======== DATA SHOWN ========

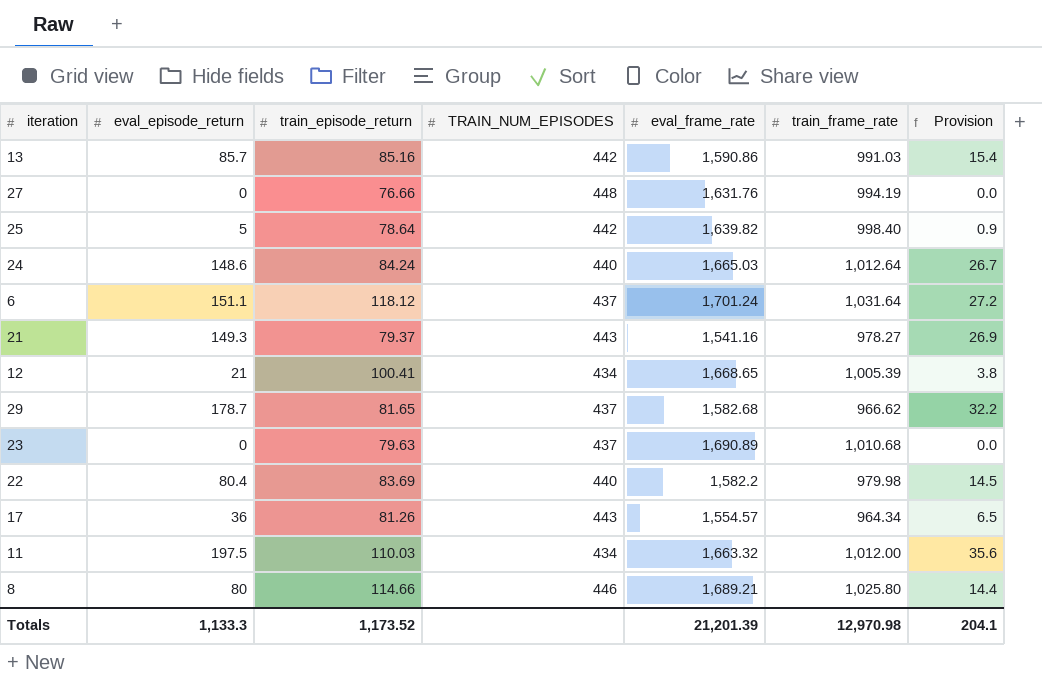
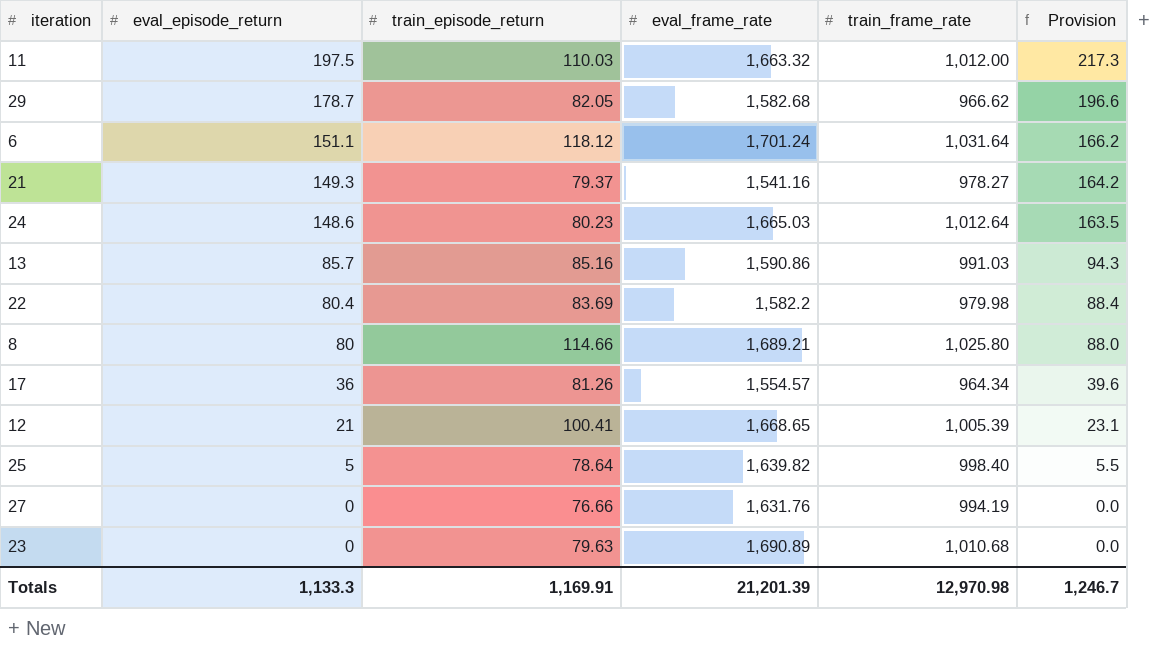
row order: none -> eval_episode_return descending
column TRAIN_NUM_EPISODES | position: 4 -> none
column Provision | formula: [eval_episode_return] * 0.18 -> [eval_episode_return] * 1.1
29 | train_episode_return: 81.65 -> 82.05
24 | train_episode_return: 84.24 -> 80.23
Totals | train_episode_return: 1,173.52 -> 1,169.91
Totals | Provision: 204.1 -> 1,246.7

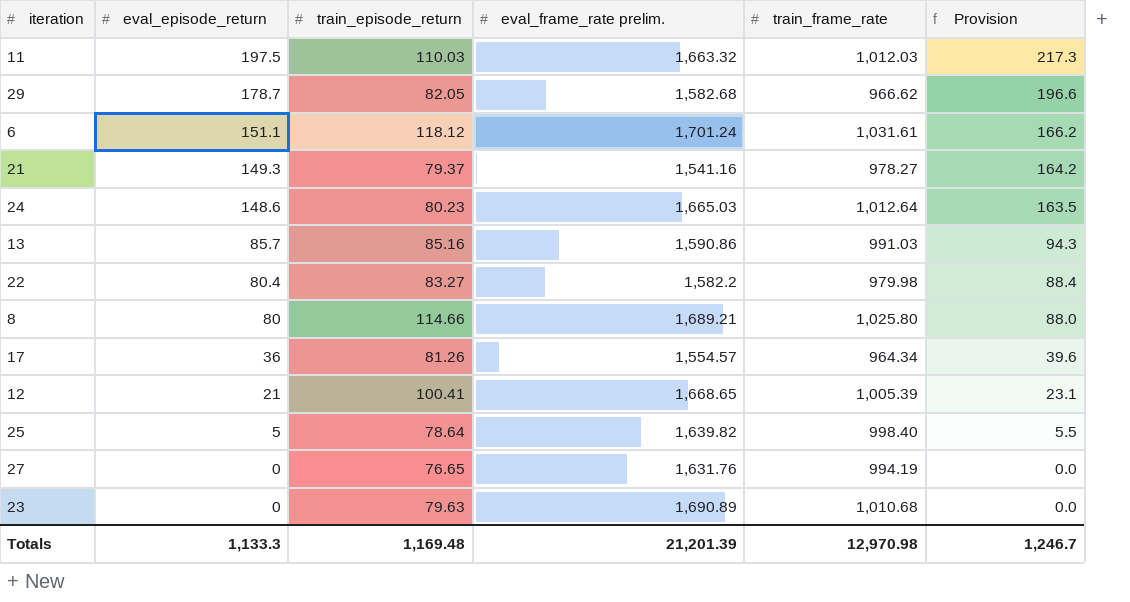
column name: eval_frame_rate -> eval_frame_rate prelim.
11 | train_frame_rate: 1,012.00 -> 1,012.03
6 | train_frame_rate: 1,031.64 -> 1,031.61
22 | train_episode_return: 83.69 -> 83.27
27 | train_episode_return: 76.66 -> 76.65
Totals | train_episode_return: 1,169.91 -> 1,169.48

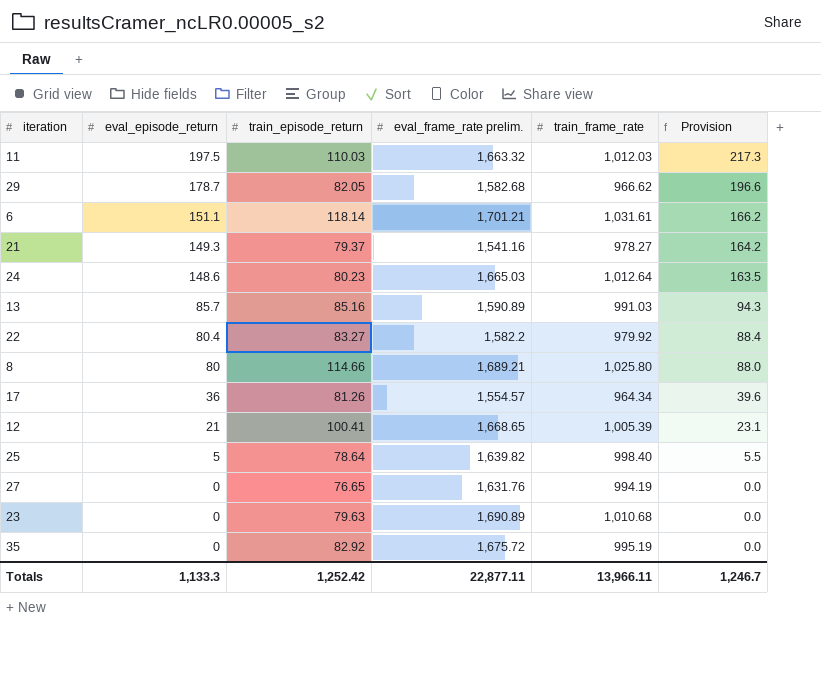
6 | train_episode_return: 118.12 -> 118.14
6 | eval_frame_rate prelim.: 1,701.24 -> 1,701.21
13 | eval_frame_rate prelim.: 1,590.86 -> 1,590.89
22 | train_frame_rate: 979.98 -> 979.92
row 35: none -> 0 | 82.92 | 1,675.72 | 995.19 | 0.0
Totals | train_episode_return: 1,169.48 -> 1,252.42
Totals | eval_frame_rate prelim.: 21,201.39 -> 22,877.11
Totals | train_frame_rate: 12,970.98 -> 13,966.11

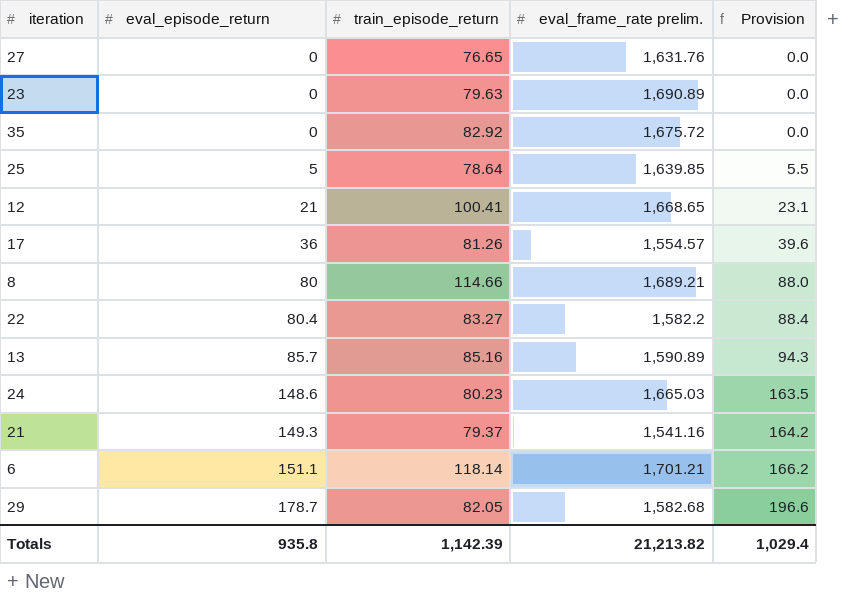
row order: eval_episode_return descending -> eval_episode_return ascending
column train_frame_rate | position: 5 -> none
row 11: 197.5 | 110.03 | 1,663.32 | 1,012.03 | 217.3 -> none
25 | eval_frame_rate prelim.: 1,639.82 -> 1,639.85
Totals | eval_episode_return: 1,133.3 -> 935.8
Totals | train_episode_return: 1,252.42 -> 1,142.39
Totals | eval_frame_rate prelim.: 22,877.11 -> 21,213.82
Totals | Provision: 1,246.7 -> 1,029.4

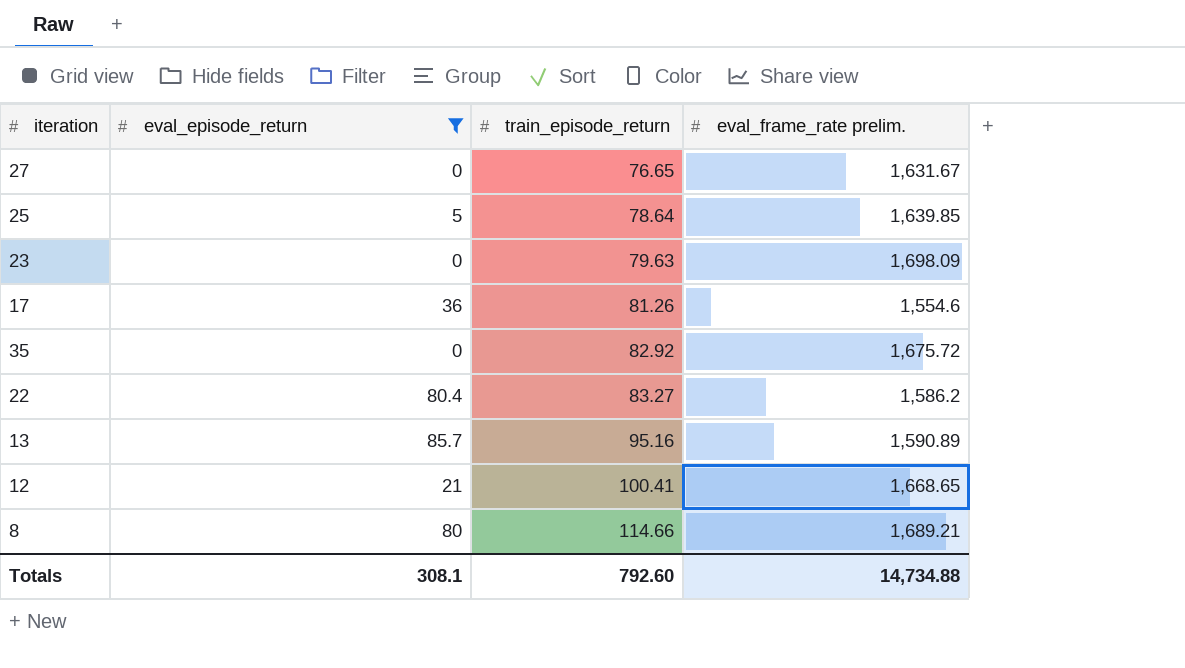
filter: none -> eval_episode_return <= 85.7
row order: eval_episode_return ascending -> train_episode_return ascending
column Provision | formula: [eval_episode_return] * 1.1 -> none
27 | eval_frame_rate prelim.: 1,631.76 -> 1,631.67
23 | eval_frame_rate prelim.: 1,690.89 -> 1,698.09
17 | eval_frame_rate prelim.: 1,554.57 -> 1,554.6
22 | eval_frame_rate prelim.: 1,582.2 -> 1,586.2
13 | train_episode_return: 85.16 -> 95.16
Totals | eval_episode_return: 935.8 -> 308.1
Totals | train_episode_return: 1,142.39 -> 792.60
Totals | eval_frame_rate prelim.: 21,213.82 -> 14,734.88

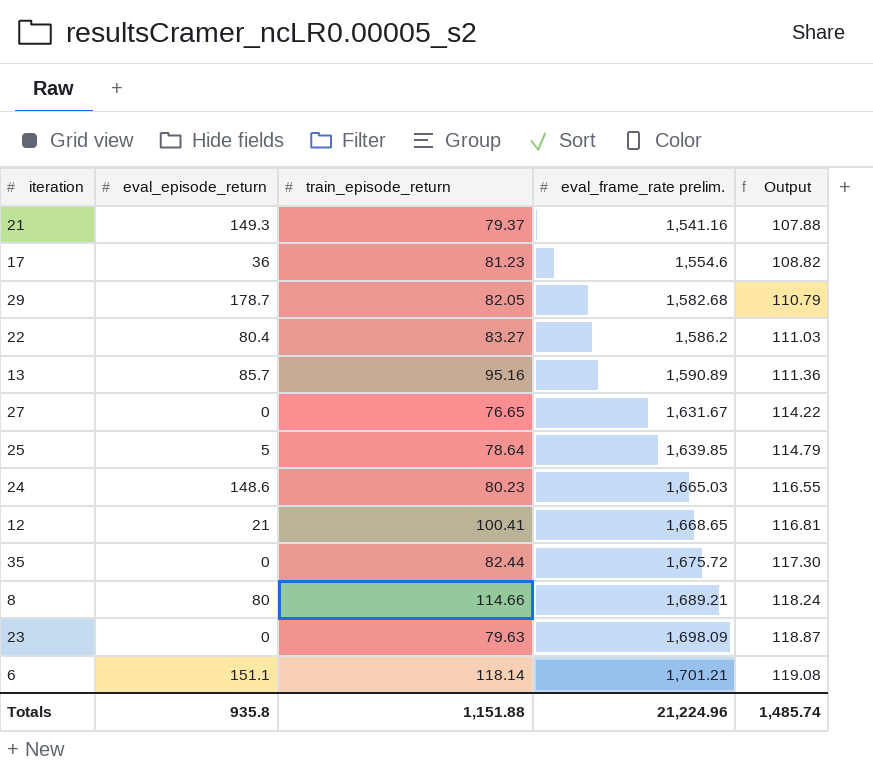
filter: eval_episode_return <= 85.7 -> none
row order: train_episode_return ascending -> eval_frame_rate prelim. ascending
column Output | formula: none -> [eval_frame_rate prelim.] * 0.07
17 | train_episode_return: 81.26 -> 81.23
35 | train_episode_return: 82.92 -> 82.44
Totals | eval_episode_return: 308.1 -> 935.8
Totals | train_episode_return: 792.60 -> 1,151.88
Totals | eval_frame_rate prelim.: 14,734.88 -> 21,224.96

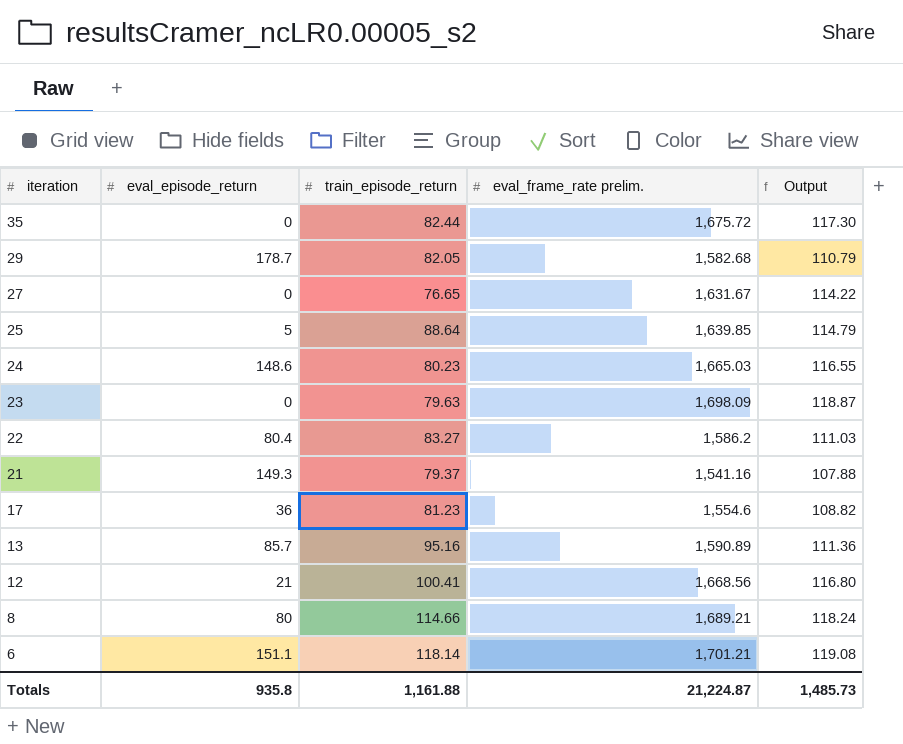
row order: eval_frame_rate prelim. ascending -> iteration descending
25 | train_episode_return: 78.64 -> 88.64
12 | eval_frame_rate prelim.: 1,668.65 -> 1,668.56
12 | Output: 116.81 -> 116.80
Totals | train_episode_return: 1,151.88 -> 1,161.88
Totals | eval_frame_rate prelim.: 21,224.96 -> 21,224.87
Totals | Output: 1,485.74 -> 1,485.73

========

PROBLEM REQUIREMENTS
Without the pictures, reproduce the entries exactly.

YOUR SOLUTION
row order: none -> eval_episode_return descending
column TRAIN_NUM_EPISODES | position: 4 -> none
column Provision | formula: [eval_episode_return] * 0.18 -> [eval_episode_return] * 1.1
29 | train_episode_return: 81.65 -> 82.05
24 | train_episode_return: 84.24 -> 80.23
Totals | train_episode_return: 1,173.52 -> 1,169.91
Totals | Provision: 204.1 -> 1,246.7

column name: eval_frame_rate -> eval_frame_rate prelim.
11 | train_frame_rate: 1,012.00 -> 1,012.03
6 | train_frame_rate: 1,031.64 -> 1,031.61
22 | train_episode_return: 83.69 -> 83.27
27 | train_episode_return: 76.66 -> 76.65
Totals | train_episode_return: 1,169.91 -> 1,169.48

6 | train_episode_return: 118.12 -> 118.14
6 | eval_frame_rate prelim.: 1,701.24 -> 1,701.21
13 | eval_frame_rate prelim.: 1,590.86 -> 1,590.89
22 | train_frame_rate: 979.98 -> 979.92
row 35: none -> 0 | 82.92 | 1,675.72 | 995.19 | 0.0
Totals | train_episode_return: 1,169.48 -> 1,252.42
Totals | eval_frame_rate prelim.: 21,201.39 -> 22,877.11
Totals | train_frame_rate: 12,970.98 -> 13,966.11

row order: eval_episode_return descending -> eval_episode_return ascending
column train_frame_rate | position: 5 -> none
row 11: 197.5 | 110.03 | 1,663.32 | 1,012.03 | 217.3 -> none
25 | eval_frame_rate prelim.: 1,639.82 -> 1,639.85
Totals | eval_episode_return: 1,133.3 -> 935.8
Totals | train_episode_return: 1,252.42 -> 1,142.39
Totals | eval_frame_rate prelim.: 22,877.11 -> 21,213.82
Totals | Provision: 1,246.7 -> 1,029.4

filter: none -> eval_episode_return <= 85.7
row order: eval_episode_return ascending -> train_episode_return ascending
column Provision | formula: [eval_episode_return] * 1.1 -> none
27 | eval_frame_rate prelim.: 1,631.76 -> 1,631.67
23 | eval_frame_rate prelim.: 1,690.89 -> 1,698.09
17 | eval_frame_rate prelim.: 1,554.57 -> 1,554.6
22 | eval_frame_rate prelim.: 1,582.2 -> 1,586.2
13 | train_episode_return: 85.16 -> 95.16
Totals | eval_episode_return: 935.8 -> 308.1
Totals | train_episode_return: 1,142.39 -> 792.60
Totals | eval_frame_rate prelim.: 21,213.82 -> 14,734.88

filter: eval_episode_return <= 85.7 -> none
row order: train_episode_return ascending -> eval_frame_rate prelim. ascending
column Output | formula: none -> [eval_frame_rate prelim.] * 0.07
17 | train_episode_return: 81.26 -> 81.23
35 | train_episode_return: 82.92 -> 82.44
Totals | eval_episode_return: 308.1 -> 935.8
Totals | train_episode_return: 792.60 -> 1,151.88
Totals | eval_frame_rate prelim.: 14,734.88 -> 21,224.96

row order: eval_frame_rate prelim. ascending -> iteration descending
25 | train_episode_return: 78.64 -> 88.64
12 | eval_frame_rate prelim.: 1,668.65 -> 1,668.56
12 | Output: 116.81 -> 116.80
Totals | train_episode_return: 1,151.88 -> 1,161.88
Totals | eval_frame_rate prelim.: 21,224.96 -> 21,224.87
Totals | Output: 1,485.74 -> 1,485.73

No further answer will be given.